DSI Week 6 Jeopardy Jeopardy Template

CART I

CART II

GLMs

SVMs

Potpourri

100

This is the full name of the tree-based model known as CART

Classification and Regression Trees

100

What is the default base estimator in Adaboost and Gradient Boost?

DecisionTreeClassifier(max_depth=1).

100

What do you always have to add to your X when using stats models?

Set a constant!

100

What is the best kernel to start off using and why?

RBF because its the most adjustable and tends to perform the best

100

Assume you’ve built a poisson regression model to predict the number of loaves of sourdough bread that have been baked this month. One of the variables in your model is the number of bread machines purchased from Amazon. Assume you exponentiate your coefficient for that variable and get 3.529. How do you interpret that coefficient?
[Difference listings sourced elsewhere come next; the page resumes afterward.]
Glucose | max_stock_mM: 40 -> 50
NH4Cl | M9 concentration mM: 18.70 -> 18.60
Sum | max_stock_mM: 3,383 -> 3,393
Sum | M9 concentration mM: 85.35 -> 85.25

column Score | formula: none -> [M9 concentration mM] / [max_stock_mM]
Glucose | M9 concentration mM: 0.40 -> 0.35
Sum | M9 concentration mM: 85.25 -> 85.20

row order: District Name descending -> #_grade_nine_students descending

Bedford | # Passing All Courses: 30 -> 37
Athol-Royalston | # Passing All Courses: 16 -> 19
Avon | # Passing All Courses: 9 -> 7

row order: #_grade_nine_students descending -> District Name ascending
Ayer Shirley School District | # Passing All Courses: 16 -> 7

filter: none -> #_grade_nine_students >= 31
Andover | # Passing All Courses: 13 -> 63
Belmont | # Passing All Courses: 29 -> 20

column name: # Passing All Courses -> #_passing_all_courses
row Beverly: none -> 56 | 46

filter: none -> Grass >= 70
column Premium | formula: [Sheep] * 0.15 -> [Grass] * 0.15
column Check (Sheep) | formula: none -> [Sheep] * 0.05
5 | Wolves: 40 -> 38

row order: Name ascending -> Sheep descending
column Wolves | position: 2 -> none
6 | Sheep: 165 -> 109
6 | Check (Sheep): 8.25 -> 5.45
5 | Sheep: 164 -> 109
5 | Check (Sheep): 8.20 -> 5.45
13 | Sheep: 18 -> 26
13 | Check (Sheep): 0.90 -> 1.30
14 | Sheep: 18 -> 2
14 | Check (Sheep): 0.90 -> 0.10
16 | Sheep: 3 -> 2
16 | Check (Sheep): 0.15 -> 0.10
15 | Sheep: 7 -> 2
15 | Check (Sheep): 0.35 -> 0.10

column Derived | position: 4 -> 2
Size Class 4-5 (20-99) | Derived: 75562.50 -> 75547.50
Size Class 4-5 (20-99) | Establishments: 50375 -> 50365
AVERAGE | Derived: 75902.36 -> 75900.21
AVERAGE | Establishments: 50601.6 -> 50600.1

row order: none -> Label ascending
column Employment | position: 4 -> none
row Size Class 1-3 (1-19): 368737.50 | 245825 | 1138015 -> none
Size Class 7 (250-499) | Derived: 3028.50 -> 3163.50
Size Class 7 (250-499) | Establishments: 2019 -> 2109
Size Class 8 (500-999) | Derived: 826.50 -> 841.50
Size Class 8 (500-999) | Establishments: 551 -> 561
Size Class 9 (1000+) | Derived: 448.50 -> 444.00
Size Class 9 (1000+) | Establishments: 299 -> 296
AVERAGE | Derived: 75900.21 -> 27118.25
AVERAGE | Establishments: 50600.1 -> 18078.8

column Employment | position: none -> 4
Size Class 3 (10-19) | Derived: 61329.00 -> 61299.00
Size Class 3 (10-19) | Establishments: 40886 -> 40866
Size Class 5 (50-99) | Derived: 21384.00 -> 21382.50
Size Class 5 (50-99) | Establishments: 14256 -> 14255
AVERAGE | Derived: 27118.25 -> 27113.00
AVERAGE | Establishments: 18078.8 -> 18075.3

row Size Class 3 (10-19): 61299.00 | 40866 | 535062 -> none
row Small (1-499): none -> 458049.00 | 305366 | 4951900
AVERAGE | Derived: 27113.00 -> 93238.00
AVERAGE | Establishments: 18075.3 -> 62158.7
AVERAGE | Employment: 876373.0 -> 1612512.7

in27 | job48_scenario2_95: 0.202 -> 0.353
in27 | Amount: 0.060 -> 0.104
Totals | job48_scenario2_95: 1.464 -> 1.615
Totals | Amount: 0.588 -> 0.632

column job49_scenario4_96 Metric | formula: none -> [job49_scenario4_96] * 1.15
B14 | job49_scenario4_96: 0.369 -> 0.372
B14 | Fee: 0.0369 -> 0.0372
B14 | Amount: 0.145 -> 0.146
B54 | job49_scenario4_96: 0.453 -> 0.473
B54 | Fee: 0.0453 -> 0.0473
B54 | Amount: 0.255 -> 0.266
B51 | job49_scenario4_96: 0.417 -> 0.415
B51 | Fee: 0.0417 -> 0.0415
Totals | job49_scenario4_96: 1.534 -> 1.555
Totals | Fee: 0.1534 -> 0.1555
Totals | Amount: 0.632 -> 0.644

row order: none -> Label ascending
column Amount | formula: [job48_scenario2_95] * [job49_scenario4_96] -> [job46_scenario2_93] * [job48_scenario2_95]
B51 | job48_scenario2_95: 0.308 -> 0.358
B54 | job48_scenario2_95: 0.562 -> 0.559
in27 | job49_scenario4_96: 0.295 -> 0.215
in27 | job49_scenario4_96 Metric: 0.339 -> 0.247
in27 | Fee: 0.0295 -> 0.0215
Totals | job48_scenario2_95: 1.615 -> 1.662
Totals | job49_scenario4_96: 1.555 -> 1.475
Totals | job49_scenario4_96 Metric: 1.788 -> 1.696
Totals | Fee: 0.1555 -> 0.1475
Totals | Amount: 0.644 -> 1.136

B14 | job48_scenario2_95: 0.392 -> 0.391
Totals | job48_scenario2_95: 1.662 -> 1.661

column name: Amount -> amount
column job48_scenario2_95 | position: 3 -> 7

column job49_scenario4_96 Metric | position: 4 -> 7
All else held equal, for a one-unit increase in bread machines I expect to get 3.529 times as many loaves of bread.

200

Explain what bootstrap aggregating means

Modeling on subsets of data (with replacements) and aggregating the results

200

Name 2 pros and 2 cons of boosting

1. Achieves higher performance than bagging when the hyperparameters are properly tuned

2. Works equally well for classification and regression

3. Can use robust loss functions that make the model resistance to outliers

4. Difficult and time consuming to tune hyperparameters

5.Cannot be parallelized

6. Higher risk of overfitting compared to bagging

200

What are the three components of GLM Anatomy?

1. systematic component - the linear component

2. random component - the distribution assumption of our target

3. and a link function - so we don’t predict anything that’s impossible

200

What is the difference between maximal margin and soft margin?

the ‘best’ separating hyperplane is the one that creates the maximal margin. That is, it has the widest space around it with no points inside.
With a soft margin - allows the SVM to make a certain number of mistakes and keep margin as wide as possible so that other points can still be classified correctly.

200

Name 3 hyperparameters you would want to tune with a RandomForest Classifier

N_estimators: The number of trees in the forest

Max_depth: The maximum depth of the tree.

Min_samples_split: The minimum number of samples required to split an internal node

Min_samples_leaf: The minimum number of samples required to be at a leaf node.

Max_features: The number of features to consider when looking for the best split

300

In this movie, the presidencies of Kennedy and Johnson, the events of Vietnam, Watergate and other historical events unfold through the perspective of an Alabama man (played by Tom Hanks) with an IQ of 75, whose only desire is to be reunited with his childhood sweetheart.

It is also a CART model that learned on bootstrapped data, and at each split in the learning process, a random subset of the features.

Random Forrest Gump

300

In terms of the bias/variance tradeoff - what is the difference between bagging and boosting?

Bagging aims to reduce variance

Boosting aims to reduce bias (and can reduce variance a bit as well)!

300

Give an example of the kind of question a Poisson regression could answer/predict?

How many people are going to be in the next DSI cohort?
How many loaves of sourdough bread have been baked in the last 4 months?
How many cat videos are there on the internet?

300

What is the kernel trick and why would we want to use it?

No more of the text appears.